I have written myself a few prescriptions for very benign meds (eg eye drops). A pharmacist at my program said it was no big deal. However, I have been thinking about trying doxy for acne (at 27 somehow I still have the skin of a teenager). Anyone think this would be an issue or raise any red flags? If it were just a few day course, I wouldn't think much of it... But obviously for acne, it'd be more long term. I appreciate any input. Thanks!

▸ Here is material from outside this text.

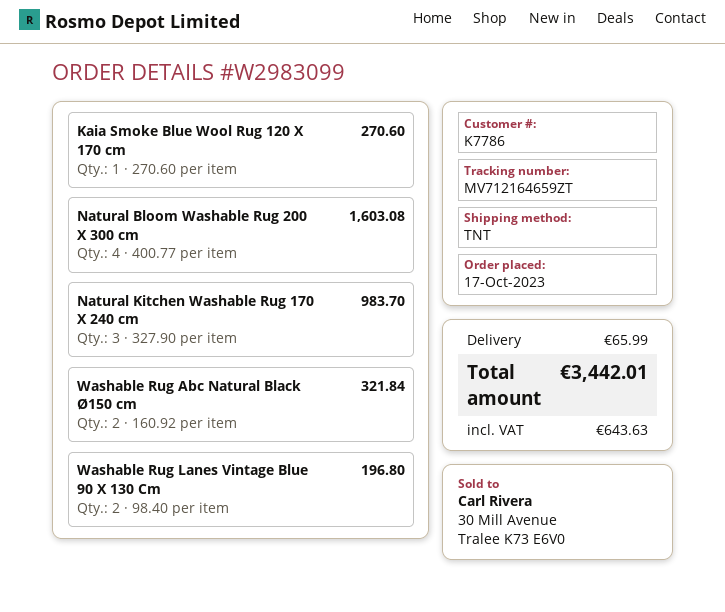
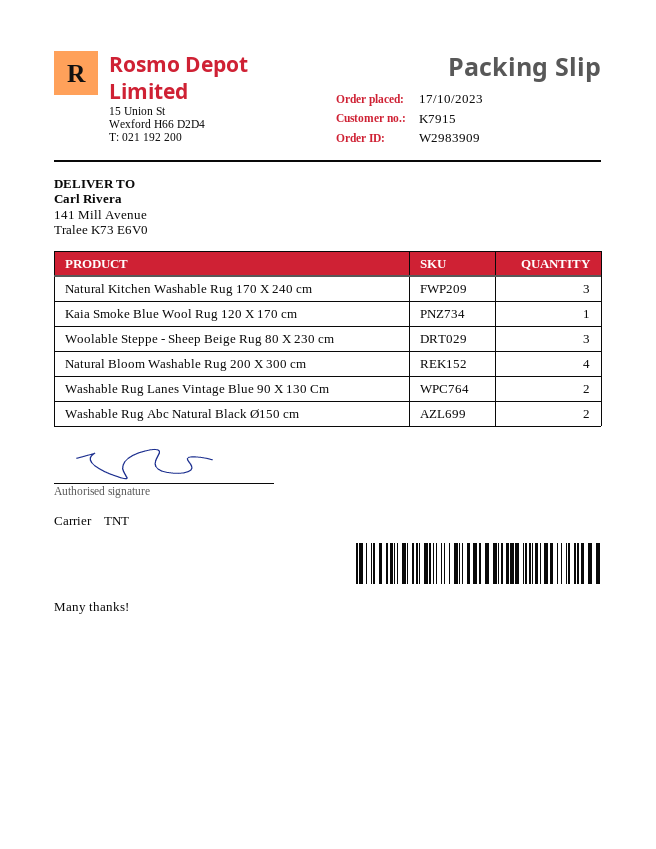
order number: W2983099 -> W2983909
customer number: K7786 -> K7915
Woolable Steppe - Sheep Beige Rug 80 X 230 cm: none -> 3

You can't find one attending or resident to write you a script for this in your entire institution? Honestly it probably won't cause a huge issue if you self prescribe but why risk it?
 
Best advice someone gave me at random was: Be beyond reproach, always. This means that if your intentions are likely to be questioned, then look for an alternative. If you're in such a dire situation that considering a copay for a medical consult risks your integrity, then find your way into a free/no copay consult -- use your social skills here. I don't know if it's a rule thumb in your area, but usually physicians do not charge other docs for a simple consult. Again, be beyond reproach, always (i.e do not self prescribe).
 
You can't find one attending or resident to write you a script for this in your entire institution? Honestly it probably won't cause a huge issue if you self prescribe but why risk it?

I would feel awkward assuming management of my buddy's acne, and at my program we have been specifically told not to prescribe for anyone with whom we have not established a doctor-patient relationship. I'm surprised so many residents would be fine with prescribing things like this for coworkers.